Aku masih tak bereaksi. Telingaku sudah telanjur kutulikan. Beberapa menit kemudian aku mendengar langkah–langkah Mama menjauh. Barangkali beliau sudah putus asa membujukku.

Kukunyah cemilan sebagai penganti makan malam. Mulai malam ini aku memutuskan tidak akan pernah makan malam di ruang makan bersama Sam. Huh, bisa – bisa nafsu makanku lenyap melihat muka anak itu.

Terdengar ketukan dipintu kamarku.

“Siapa?”

“Buka pintunya, Nirita, ini Mama bawakan makan malammu.”

Aku melompat dari tempat tidur. Kuayun langkah menuju pintu kamar.

“Kamu harus makan dulu, nanti maag-mu kambuh,” kata Mama seraya menyodorkan sepiring nasi yang dengan lauk di hadapanku. “Tapi Nirita belum lapar, Ma.”

“Jangan menolak. Ingat kondisi tubuhmu. Kalau kamu sakit untuk sementara Mama nngak bisa jagain, lho,” kata Mama.” Mulai besok Mama ada urusan penting di luar Kota.”

Aku menyuapkan nasi tanpa selera, sekadar menghargai usaha Mama yang telah bersedia mengantarkan makan malam ke kamarku.

“Kapan Mama kembali?”

“Mungkin seminggu kemudian. Atau mungkin juga lebih, tergantung keadaan.”

Aku mengeluh dalam hati. Seminggu tanpa Mama di rumah, bisa – bisa kelakuan Sam semakin merajalela.

“Kenapa? Nirita merasa kesepian nggak ada Mama?”

Aku menggeleng. “Nirita khawatir sikap Sam semakin menjadi–jadi,” jelasku terus terang.

“Sam itu anak baik, Nirita hanya….”

“Hanya terkadang dia suka iseng, hingga memberi kesan bengal,” kataku memotong ucapan Mama. Mama tersenyum.

“Kayaknya Nirita kurang senang terhadap Sam?”

“Memang. Sikapnya itu sangat menjengkelka, Ma. Sejak dia di sini, Nirita nggak pernah bisa tidur siang dengan tenang. Ada saja yang dilakukan Sam. Kalau nggak mengetik. Sam menyetel musik dengan keras. Dan Sam suka memerintah ini itu pada Nirita. Minta dibuatin teh manislah, nyiramin bungalah, ngelap keramiklah….”

Mama tertawa. “Tapi itu ‘kan baik. Seharusnya tanpa disuruh pun Nirita harus melakukannya.”
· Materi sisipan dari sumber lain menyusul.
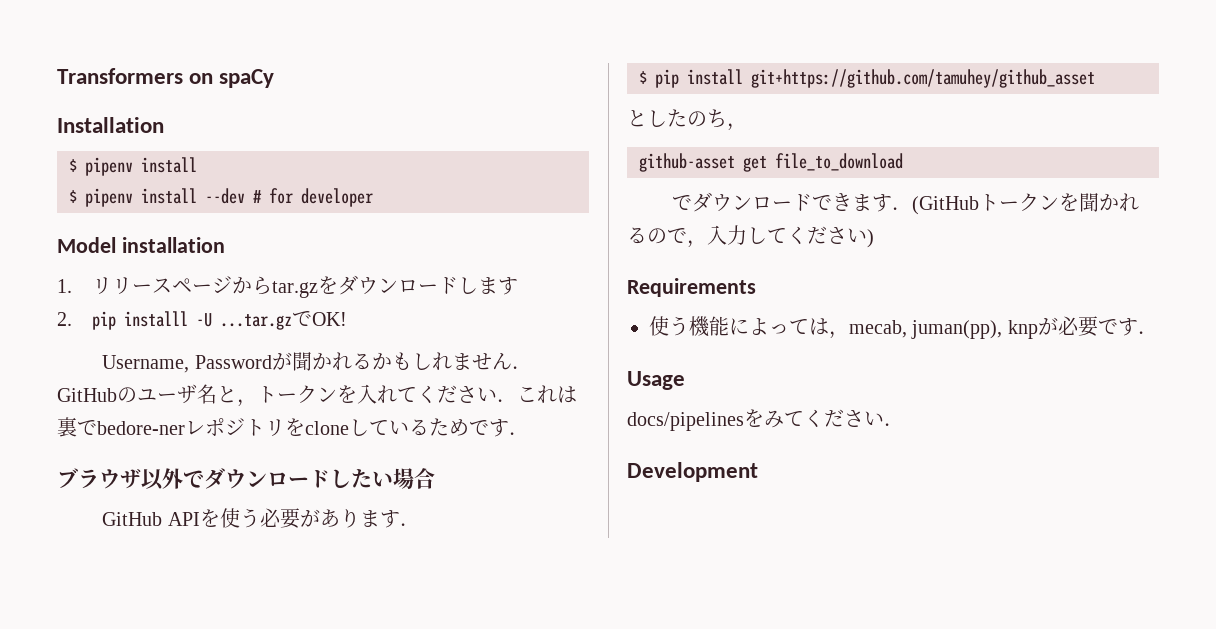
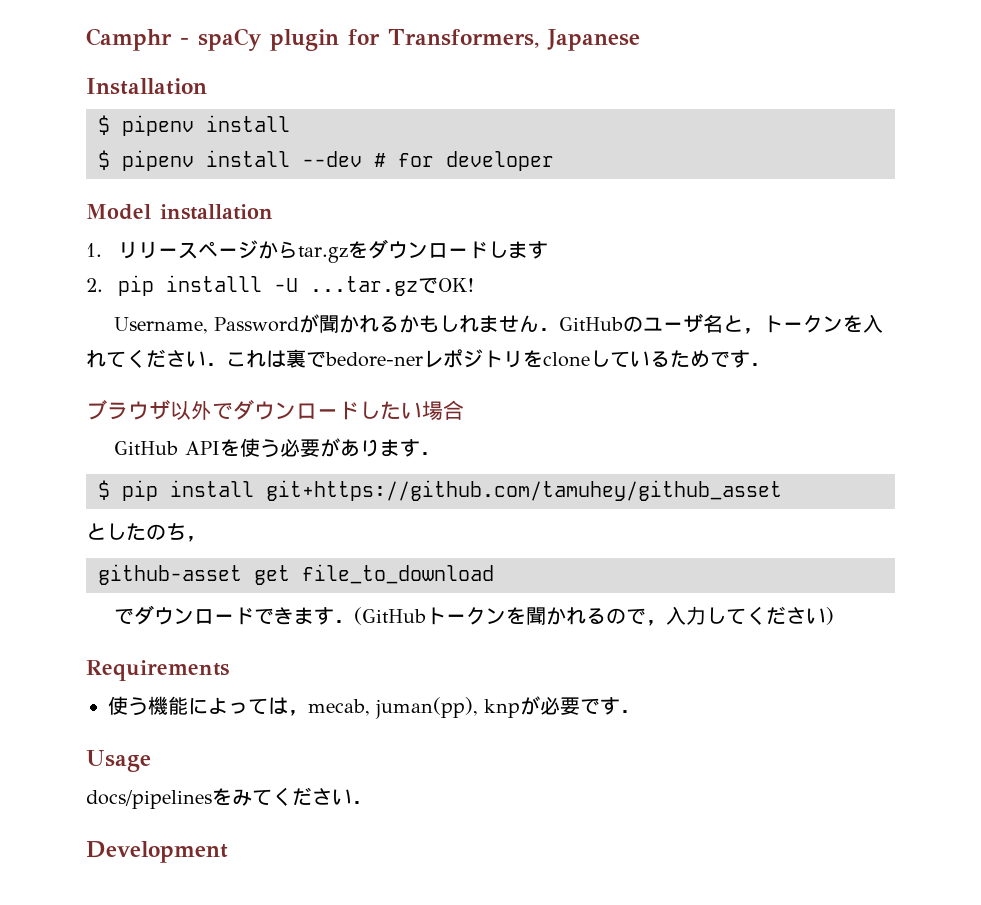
[57,68,214,84] Transformers on -> [86,28,189,51] Camphr -
(275, 78) none -> [270,29,640,51] plugin for Transformers, Japanese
“Nirita nggak suka diatur–atur, Ma. Terlebih oleh Sam yang belum Nirita kenal baik,” aku mengembalikan piring itu pada Mama. Padahal belum ada separuh dari isi piring tersebut yang berpindah ke perutku.

“Dihabiskan Nirita.”

“Aku menggeleng, “sudah kenyang, Ma.”

Mama berbalik dengan membawa sisa makan malamku. Di muka pintu langkah beliau terhenti. “Mama akan bicara dengan Sam tentang keluhanmu. Tapi Mama harap Nirita bisa akur dengan dia Selama Mama nggak ada di rumah. Oke?” ujar Mama sebelum berlalu.



Source


Ini hari ketiga Mama tidak berada di rumah. Dua hari belakangan hubunganku dengan Sam memang bisa akur. Sam lebih banyak menghabiskan waktunya dengan mengetik di dalam kamar. Tapi keakuran itu ternyata tidak berusia lama. Sam memulainya dengan satu kesalahan.

“Mau ke mana kamu?” tegur Sam ketika melihatku melintasi ruang tengah.

“Pergi,” sahutku pendek,

“Pergi ke mana ?”

“Pesta ultah temen. Kenapa? Nggak boleh?” tanyaku sinis.

“Boleh-boleh aja. Tapi …. “ Sam menurunkan pandangannya, “sebaiknya kamu mengganti rok pendek itu dengan pakaian yang lebih sopan,” katanya kemudian.

“Kalau aku tidak mau?”

“Itu tandanya kamu tidak mengerti tata kesopanan,” sahut Sam enteng. Aku melongo.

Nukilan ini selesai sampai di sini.